**Task item**
Going through the data below, please show each line containing the string "capsule".

[Items listed in a dataset]
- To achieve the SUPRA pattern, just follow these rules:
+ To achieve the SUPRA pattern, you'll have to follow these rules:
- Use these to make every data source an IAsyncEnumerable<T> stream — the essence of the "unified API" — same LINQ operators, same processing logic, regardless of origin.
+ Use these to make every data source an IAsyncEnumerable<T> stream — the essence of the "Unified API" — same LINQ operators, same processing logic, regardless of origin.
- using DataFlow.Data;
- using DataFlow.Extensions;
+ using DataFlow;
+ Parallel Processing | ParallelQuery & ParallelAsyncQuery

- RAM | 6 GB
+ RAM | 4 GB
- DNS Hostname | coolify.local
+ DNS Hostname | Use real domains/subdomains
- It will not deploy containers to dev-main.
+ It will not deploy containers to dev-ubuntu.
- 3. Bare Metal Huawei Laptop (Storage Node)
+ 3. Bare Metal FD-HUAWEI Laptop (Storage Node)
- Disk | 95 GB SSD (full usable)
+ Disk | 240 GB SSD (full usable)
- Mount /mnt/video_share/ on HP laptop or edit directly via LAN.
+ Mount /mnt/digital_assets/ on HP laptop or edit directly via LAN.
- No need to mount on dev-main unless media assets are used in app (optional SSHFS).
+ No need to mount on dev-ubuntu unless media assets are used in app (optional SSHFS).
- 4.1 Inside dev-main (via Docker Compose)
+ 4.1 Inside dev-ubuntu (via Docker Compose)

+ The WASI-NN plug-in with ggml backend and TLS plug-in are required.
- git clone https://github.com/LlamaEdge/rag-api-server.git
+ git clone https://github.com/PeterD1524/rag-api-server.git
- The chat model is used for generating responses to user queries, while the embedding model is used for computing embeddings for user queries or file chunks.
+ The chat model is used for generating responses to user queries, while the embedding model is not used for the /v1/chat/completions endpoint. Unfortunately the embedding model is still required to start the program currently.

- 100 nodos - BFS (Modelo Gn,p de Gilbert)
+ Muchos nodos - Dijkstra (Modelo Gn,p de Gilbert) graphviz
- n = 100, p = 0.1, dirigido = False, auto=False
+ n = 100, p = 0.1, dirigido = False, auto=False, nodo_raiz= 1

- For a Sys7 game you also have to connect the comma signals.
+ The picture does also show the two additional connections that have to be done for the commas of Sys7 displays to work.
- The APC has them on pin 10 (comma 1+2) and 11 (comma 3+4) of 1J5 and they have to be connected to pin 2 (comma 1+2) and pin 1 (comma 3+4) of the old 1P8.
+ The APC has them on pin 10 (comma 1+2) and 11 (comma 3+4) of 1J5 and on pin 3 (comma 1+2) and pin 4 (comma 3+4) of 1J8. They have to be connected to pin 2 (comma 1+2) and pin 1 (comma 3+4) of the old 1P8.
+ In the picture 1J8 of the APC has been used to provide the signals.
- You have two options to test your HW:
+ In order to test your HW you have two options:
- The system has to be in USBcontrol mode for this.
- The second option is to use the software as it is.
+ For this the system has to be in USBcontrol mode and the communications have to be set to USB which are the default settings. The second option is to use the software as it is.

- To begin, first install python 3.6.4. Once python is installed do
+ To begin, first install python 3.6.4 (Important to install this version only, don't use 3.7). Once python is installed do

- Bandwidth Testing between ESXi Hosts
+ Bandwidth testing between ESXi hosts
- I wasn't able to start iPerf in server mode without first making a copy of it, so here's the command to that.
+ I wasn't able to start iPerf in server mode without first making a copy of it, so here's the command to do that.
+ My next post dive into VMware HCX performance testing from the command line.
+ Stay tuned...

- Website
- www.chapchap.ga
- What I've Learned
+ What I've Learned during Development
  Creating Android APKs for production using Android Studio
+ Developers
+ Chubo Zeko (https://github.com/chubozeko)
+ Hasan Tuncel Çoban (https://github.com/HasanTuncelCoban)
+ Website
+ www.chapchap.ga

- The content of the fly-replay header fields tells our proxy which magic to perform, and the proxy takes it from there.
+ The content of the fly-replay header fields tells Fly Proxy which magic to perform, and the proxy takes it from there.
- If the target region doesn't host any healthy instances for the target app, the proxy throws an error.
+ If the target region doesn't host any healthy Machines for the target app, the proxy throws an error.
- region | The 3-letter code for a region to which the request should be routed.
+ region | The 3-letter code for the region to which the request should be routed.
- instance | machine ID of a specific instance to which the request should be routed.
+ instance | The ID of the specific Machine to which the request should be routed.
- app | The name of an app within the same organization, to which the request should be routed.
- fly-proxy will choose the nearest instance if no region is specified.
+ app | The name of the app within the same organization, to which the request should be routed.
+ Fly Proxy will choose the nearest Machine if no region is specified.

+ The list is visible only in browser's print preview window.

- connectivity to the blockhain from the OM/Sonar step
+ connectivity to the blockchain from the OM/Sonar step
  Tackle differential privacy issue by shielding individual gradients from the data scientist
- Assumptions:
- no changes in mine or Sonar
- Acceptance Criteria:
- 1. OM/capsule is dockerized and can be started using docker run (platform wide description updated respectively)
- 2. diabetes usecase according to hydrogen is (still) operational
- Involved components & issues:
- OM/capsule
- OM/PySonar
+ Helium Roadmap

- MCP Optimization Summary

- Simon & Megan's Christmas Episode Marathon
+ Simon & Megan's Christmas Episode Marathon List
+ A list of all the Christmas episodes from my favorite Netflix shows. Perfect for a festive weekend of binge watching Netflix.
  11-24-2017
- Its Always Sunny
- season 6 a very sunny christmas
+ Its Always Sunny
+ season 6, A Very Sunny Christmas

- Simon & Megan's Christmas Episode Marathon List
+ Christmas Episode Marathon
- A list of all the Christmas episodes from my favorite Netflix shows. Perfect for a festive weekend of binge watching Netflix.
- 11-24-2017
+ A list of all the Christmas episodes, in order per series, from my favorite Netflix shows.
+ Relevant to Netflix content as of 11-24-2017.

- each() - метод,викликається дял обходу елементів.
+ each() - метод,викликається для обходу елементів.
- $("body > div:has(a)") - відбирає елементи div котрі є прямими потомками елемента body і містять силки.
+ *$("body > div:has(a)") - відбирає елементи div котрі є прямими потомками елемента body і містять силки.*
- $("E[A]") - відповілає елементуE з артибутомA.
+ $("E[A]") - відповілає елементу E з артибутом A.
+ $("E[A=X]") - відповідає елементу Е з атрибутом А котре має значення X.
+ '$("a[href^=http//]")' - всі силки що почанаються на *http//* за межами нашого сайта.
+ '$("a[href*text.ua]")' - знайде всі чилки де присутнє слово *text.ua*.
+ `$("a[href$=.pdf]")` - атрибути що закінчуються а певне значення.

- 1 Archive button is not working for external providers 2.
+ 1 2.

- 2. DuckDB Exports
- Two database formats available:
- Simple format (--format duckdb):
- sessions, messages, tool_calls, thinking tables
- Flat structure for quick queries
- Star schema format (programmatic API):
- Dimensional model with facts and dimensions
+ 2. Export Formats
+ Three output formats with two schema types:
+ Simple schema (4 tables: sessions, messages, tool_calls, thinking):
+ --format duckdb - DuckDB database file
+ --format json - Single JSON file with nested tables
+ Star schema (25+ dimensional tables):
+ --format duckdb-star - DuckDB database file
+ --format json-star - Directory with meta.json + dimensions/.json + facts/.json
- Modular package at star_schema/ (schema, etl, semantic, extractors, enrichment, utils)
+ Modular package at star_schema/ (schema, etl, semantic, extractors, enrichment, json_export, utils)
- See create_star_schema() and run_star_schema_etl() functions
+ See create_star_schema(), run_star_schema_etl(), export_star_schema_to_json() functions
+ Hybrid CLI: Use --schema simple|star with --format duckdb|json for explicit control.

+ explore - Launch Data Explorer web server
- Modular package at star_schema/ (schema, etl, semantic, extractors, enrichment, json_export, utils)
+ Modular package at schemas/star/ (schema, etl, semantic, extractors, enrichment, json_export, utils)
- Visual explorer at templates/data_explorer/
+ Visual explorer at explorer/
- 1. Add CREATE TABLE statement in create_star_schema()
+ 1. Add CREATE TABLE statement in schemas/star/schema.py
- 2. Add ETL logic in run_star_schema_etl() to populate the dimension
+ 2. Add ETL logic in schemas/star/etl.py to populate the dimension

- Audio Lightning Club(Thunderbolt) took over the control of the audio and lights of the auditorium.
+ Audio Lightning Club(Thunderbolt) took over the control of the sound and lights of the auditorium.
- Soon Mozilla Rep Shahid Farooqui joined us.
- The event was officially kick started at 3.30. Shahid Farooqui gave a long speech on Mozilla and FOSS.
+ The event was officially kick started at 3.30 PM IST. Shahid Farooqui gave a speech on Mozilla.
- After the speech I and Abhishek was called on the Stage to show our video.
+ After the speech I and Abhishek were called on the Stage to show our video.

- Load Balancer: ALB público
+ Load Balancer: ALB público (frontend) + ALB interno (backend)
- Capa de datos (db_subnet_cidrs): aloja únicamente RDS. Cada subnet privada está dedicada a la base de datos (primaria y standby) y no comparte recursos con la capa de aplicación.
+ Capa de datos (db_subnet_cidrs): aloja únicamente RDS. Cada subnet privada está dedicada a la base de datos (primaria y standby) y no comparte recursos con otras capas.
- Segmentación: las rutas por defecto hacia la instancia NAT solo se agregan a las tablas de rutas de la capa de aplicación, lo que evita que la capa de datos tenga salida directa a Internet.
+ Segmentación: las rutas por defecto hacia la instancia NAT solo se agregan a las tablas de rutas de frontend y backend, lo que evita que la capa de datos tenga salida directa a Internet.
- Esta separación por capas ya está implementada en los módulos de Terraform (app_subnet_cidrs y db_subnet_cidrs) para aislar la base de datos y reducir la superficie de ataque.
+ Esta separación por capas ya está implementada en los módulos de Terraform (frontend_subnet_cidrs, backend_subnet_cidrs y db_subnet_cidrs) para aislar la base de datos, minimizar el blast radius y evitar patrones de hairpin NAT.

**Your response**
- 1. OM/capsule is dockerized and can be started using docker run (platform wide description updated respectively)
- OM/capsule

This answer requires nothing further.